Comparative Analysis of High-Voltage Load Switch Technologies

A load switch is a type of switching device positioned between circuit breakers and disconnectors. It features a simple arc extinguishing device capable of interrupting rated load current and certain overload currents, but cannot interrupt short-circuit currents. Load switches can be classified into high-voltage and low-voltage types according to their operating voltage.

Solid gas-producing high-voltage load switch: This type utilizes the energy from the breaking arc itself to cause gas-producing materials in the arc chamber to generate gas that extinguishes the arc. Its structure is simple with low cost, meeting general application requirements.

Compressed air high-voltage load switch: This type uses compressed air from a piston during the opening process to blow out the arc. During interruption, the piston compresses gas that is ejected to extinguish the arc. The excellent insulation properties of SF6 gas enable rapid arc extinction, though the structure is slightly more complex and the gas nozzle must use high-temperature resistant materials such as polytetrafluoroethylene (PTFE).

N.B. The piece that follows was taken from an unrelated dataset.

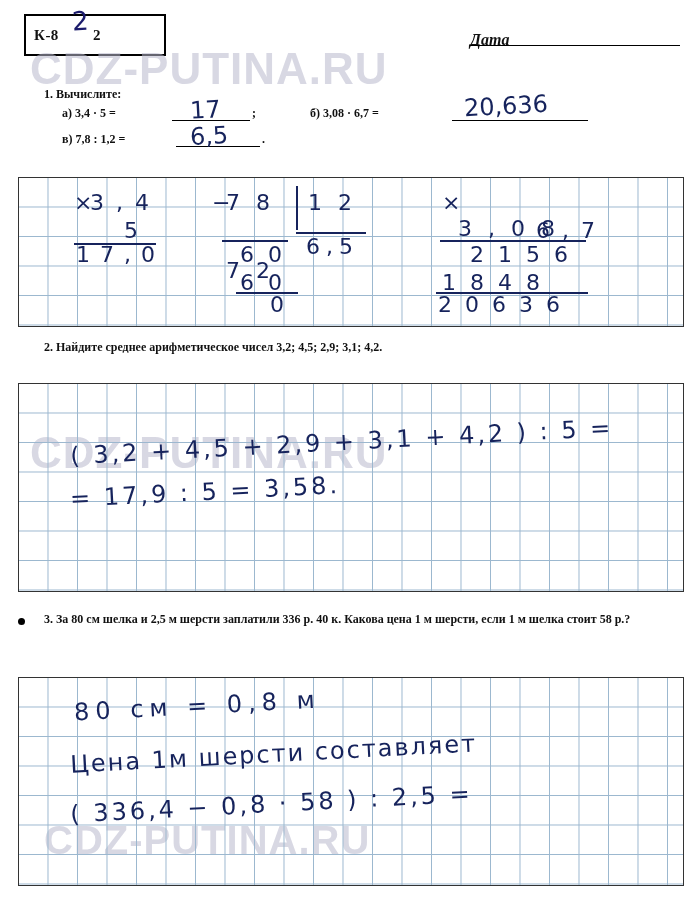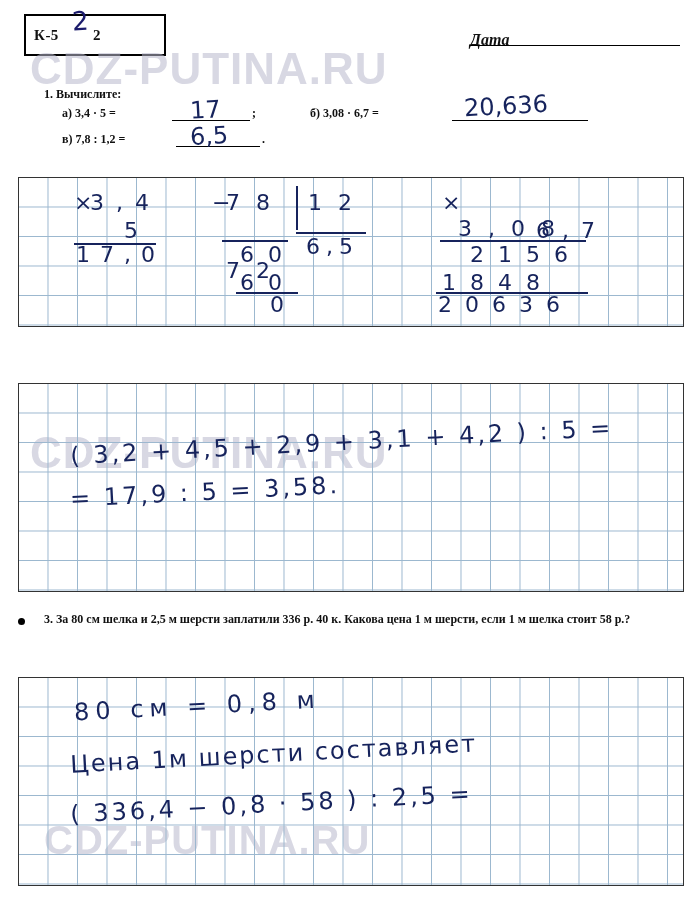"К-5" span.hdr-code { text: К-5 -> К-8 }
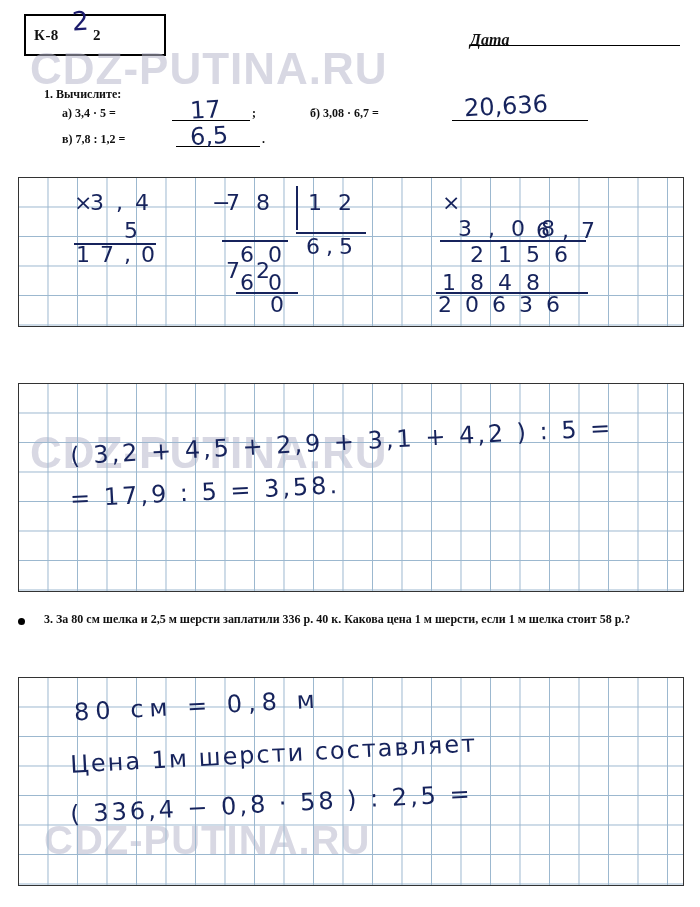"2. Найдите среднее арифметическое чисел" div.task { html: none -> <div> <span>2.</span> <span>Найдите среднее арифметическое чисел 3,2; 4,5; 2,9; 3,1; 4,2.</span> </div> }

Environmental gas ring main units also employ compressed air load switch designs that can operate without vacuum interrupters. These can completely replace load switch-fuse combinations for transformer protection, satisfying customer preferences for fuses rather than circuit breakers for rapid fault clearing in transformers.

Vacuum high-voltage load switch: This type uses vacuum medium for arc extinction, offering long electrical life but at a relatively higher price. Modern environmental gas ring main units primarily adopt three-position switches combined with vacuum load switches.

Oil-immersed high-voltage load switch: This type utilizes the energy from the arc itself to decompose and vaporize surrounding oil, which cools and extinguishes the arc. Its structure is relatively simple but heavy, commonly used in American-style package substations.

SF6 high-voltage load switch: This type employs SF6 gas for arc extinction, applied in fully insulated or gas-bagged insulated ring main units. It has excellent performance in interrupting capacitive currents. SF6 arc extinction methods include arc-extinguishing grids, arc-suppression coils, and compressed air arc extinction. The arc-extinguishing grid method is widely used, adopting a structure similar to low-voltage air circuit breakers. During interruption, the arc is cut and adsorbed into the arc-extinguishing grid for cooling and extinction. Arc-extinguishing grids can be made of either insulating or metallic materials.

The arc-extinguishing grid structure is simple and can meet general ring main unit applications, such as E2 electrical life requirements. For enhanced performance, optimization of materials and structure is necessary.

The arc-suppression coil uses an electromagnetic coil where, when moving and fixed contacts separate to produce an arc, the arc root transfers to a metal core inside the consumption coil. The arc current passing through the consumption coil generates a magnetic field that acts on the arc to produce Lorentz force, driving the arc root to rotate at high speed around the coil core. This cools the arc while continuously exposing it to fresh SF6 gas, extinguishing it when current crosses zero. Consumption coils offer excellent breaking performance and long electrical life, capable of withstanding 200 operations of active load interruption.

To achieve SF6 replacement, parallel vacuum arc extinguishing load switches have been developed. During interruption, a parallel vacuum interrupter diverts the arc current into the vacuum interrupter for extinction. Unlike series vacuum interruption, this approach simplifies the operating mechanism, maintaining the same operating mechanism as SF6 load switches. It offers compact size, convenient installation, easy operation, and low cost.

By increasing contact gap and other methods, environmental gas arc extinction can be achieved, truly realizing SF6 replacement with environmental gases in ring main units without increasing costs (without using vacuum switches).